Nem sempre o ambiente foi tema corrente na sociedade portuguesa – e mundial. Muito antes da popularização dos veículos elétricos e da crescente pressão para abandonar os combustíveis fósseis, uma das primeiras grandes batalhas ambientais foi travada contra um “adversário invisível”, mas perigoso: o chumbo na gasolina.
Esta medida, muitas vezes esquecida, foi uma decisão pioneira no combate à poluição e à proteção da saúde pública, que marcou profundamente o rumo da política ambiental na Europa, incluindo Portugal.
O uso de chumbo tetraetila como aditivo na gasolina começou nos anos de 1920, com o objetivo de melhorar o desempenho dos motores. Durante décadas, a sua utilização foi vista como um avanço tecnológico, essencial para a indústria automóvel.
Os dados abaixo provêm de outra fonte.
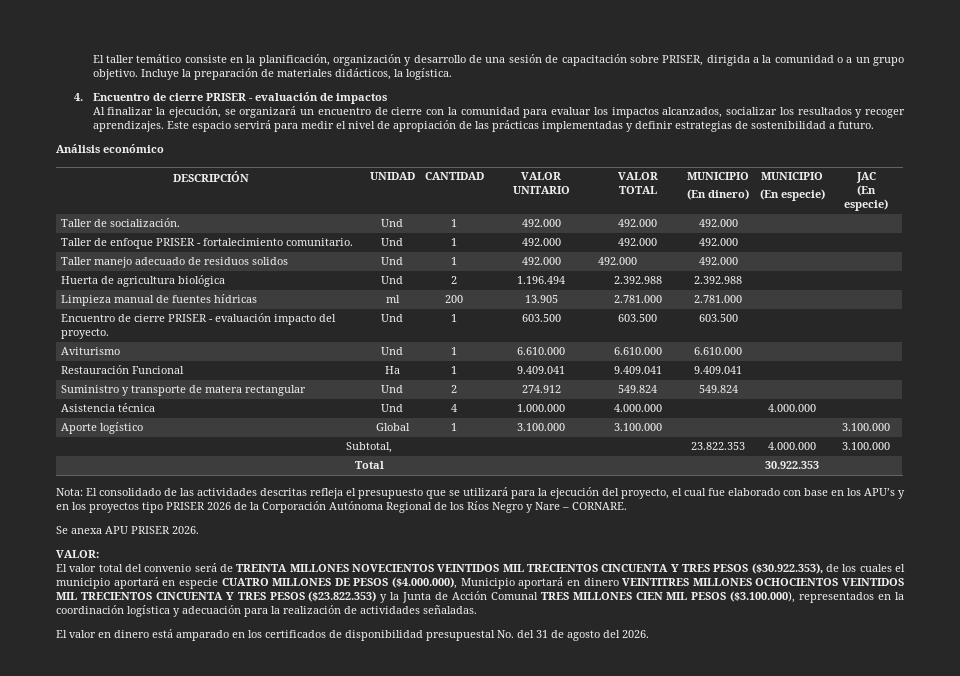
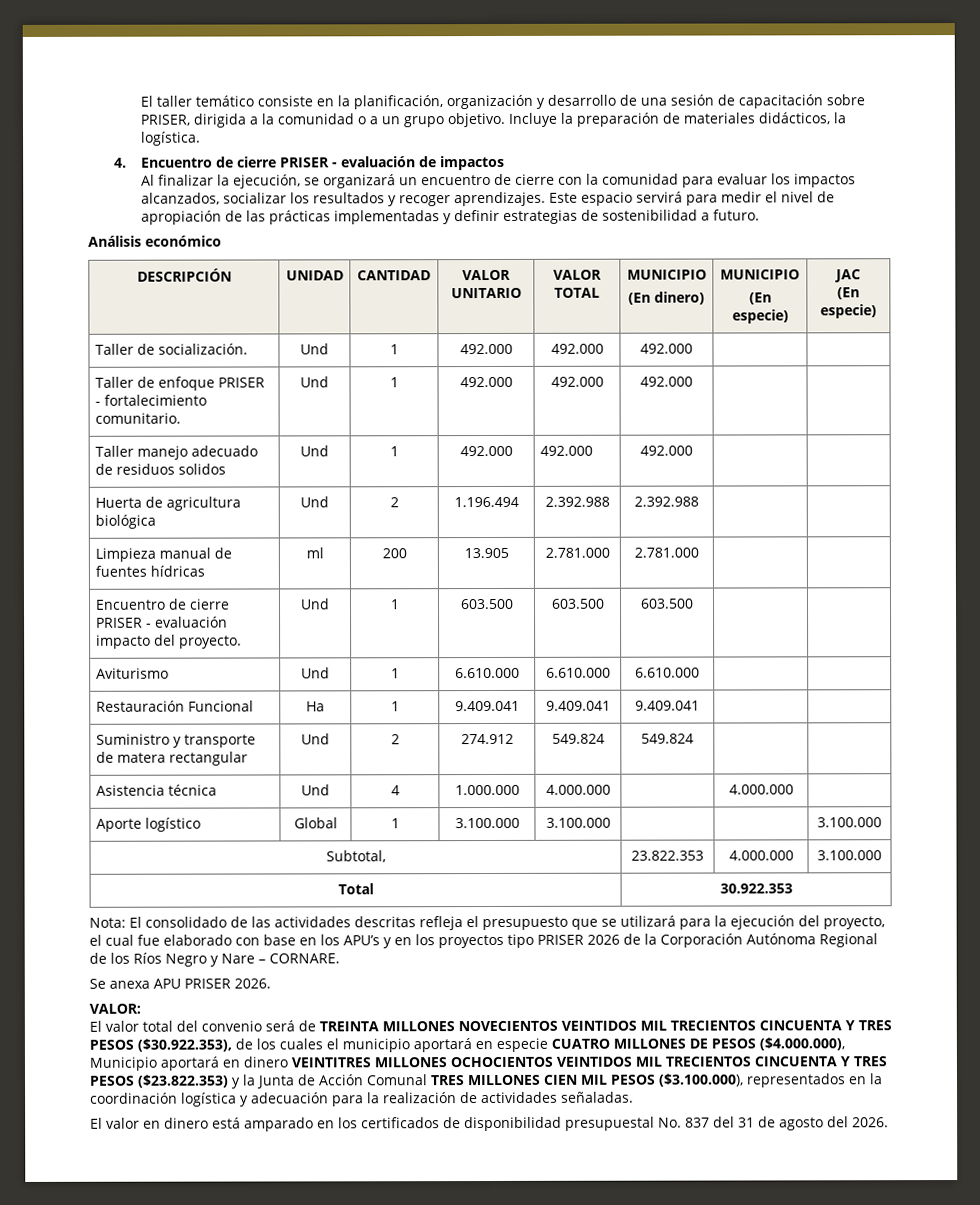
- El valor en dinero está amparado en los certificados de disponibilidad presupuestal No. del 31 de agosto del 2026.
+ El valor en dinero está amparado en los certificados de disponibilidad presupuestal No. 837 del 31 de agosto del 2026.

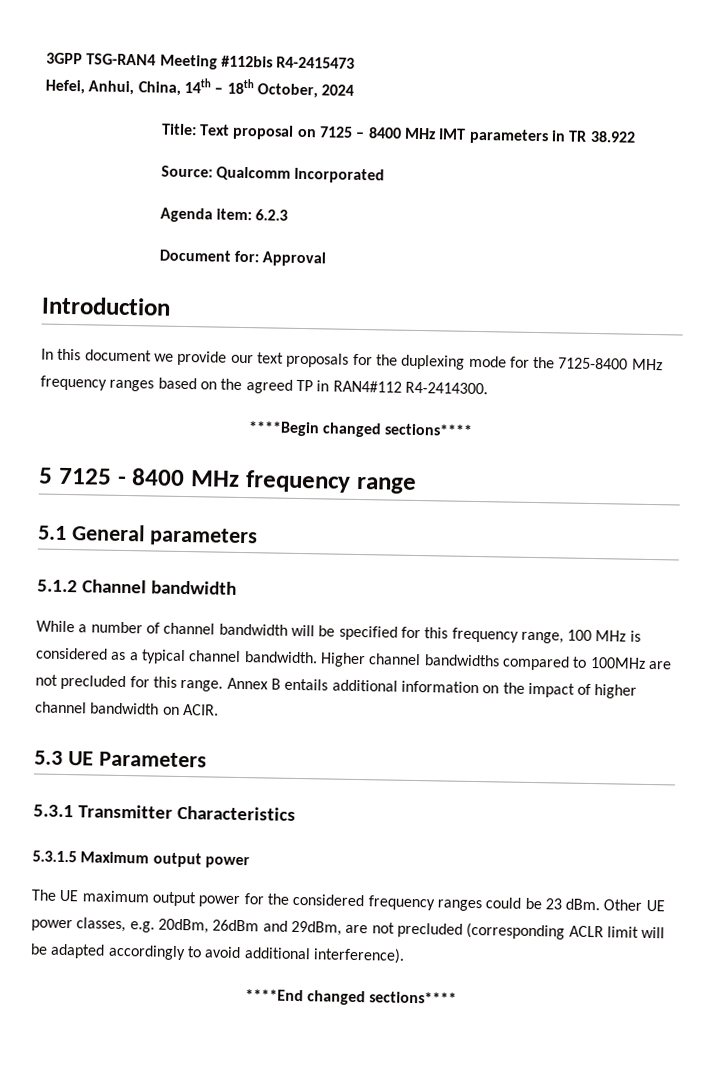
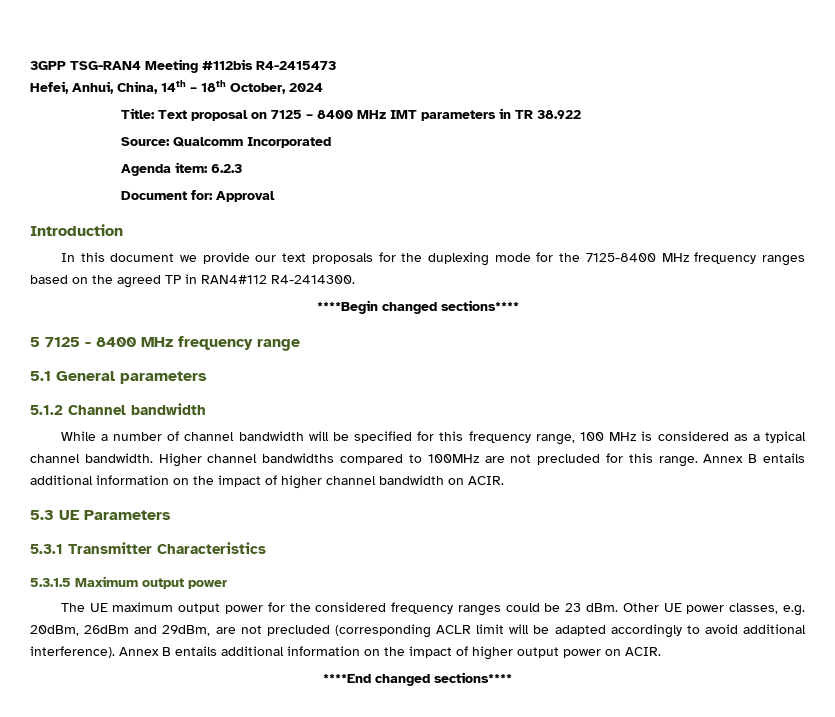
+ Annex B entails additional information on the impact of higher output power on ACIR.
Contudo, à medida que os impactos ambientais e de saúde se tornaram evidentes, a comunidade científica e os governos perceberam que este “progresso” tinha um custo demasiado elevado.
Estudos demonstraram, inclusivamente, que a exposição ao chumbo, mesmo em pequenas quantidades, pode causar danos irreversíveis ao cérebro, particularmente em crianças, além de estar associada a doenças cardiovasculares e problemas respiratórios.
Caso português
A União Europeia desempenhou um papel crucial na eliminação progressiva da gasolina com chumbo. Em 1985, as primeiras regulamentações começaram a ser introduzidas, incentivando o uso de gasolina sem chumbo e estabelecendo limites rigorosos para as emissões automóveis. A década de 90 foi um período de transição para muitos países europeus, que adotaram medidas mais agressivas para eliminar o uso deste aditivo.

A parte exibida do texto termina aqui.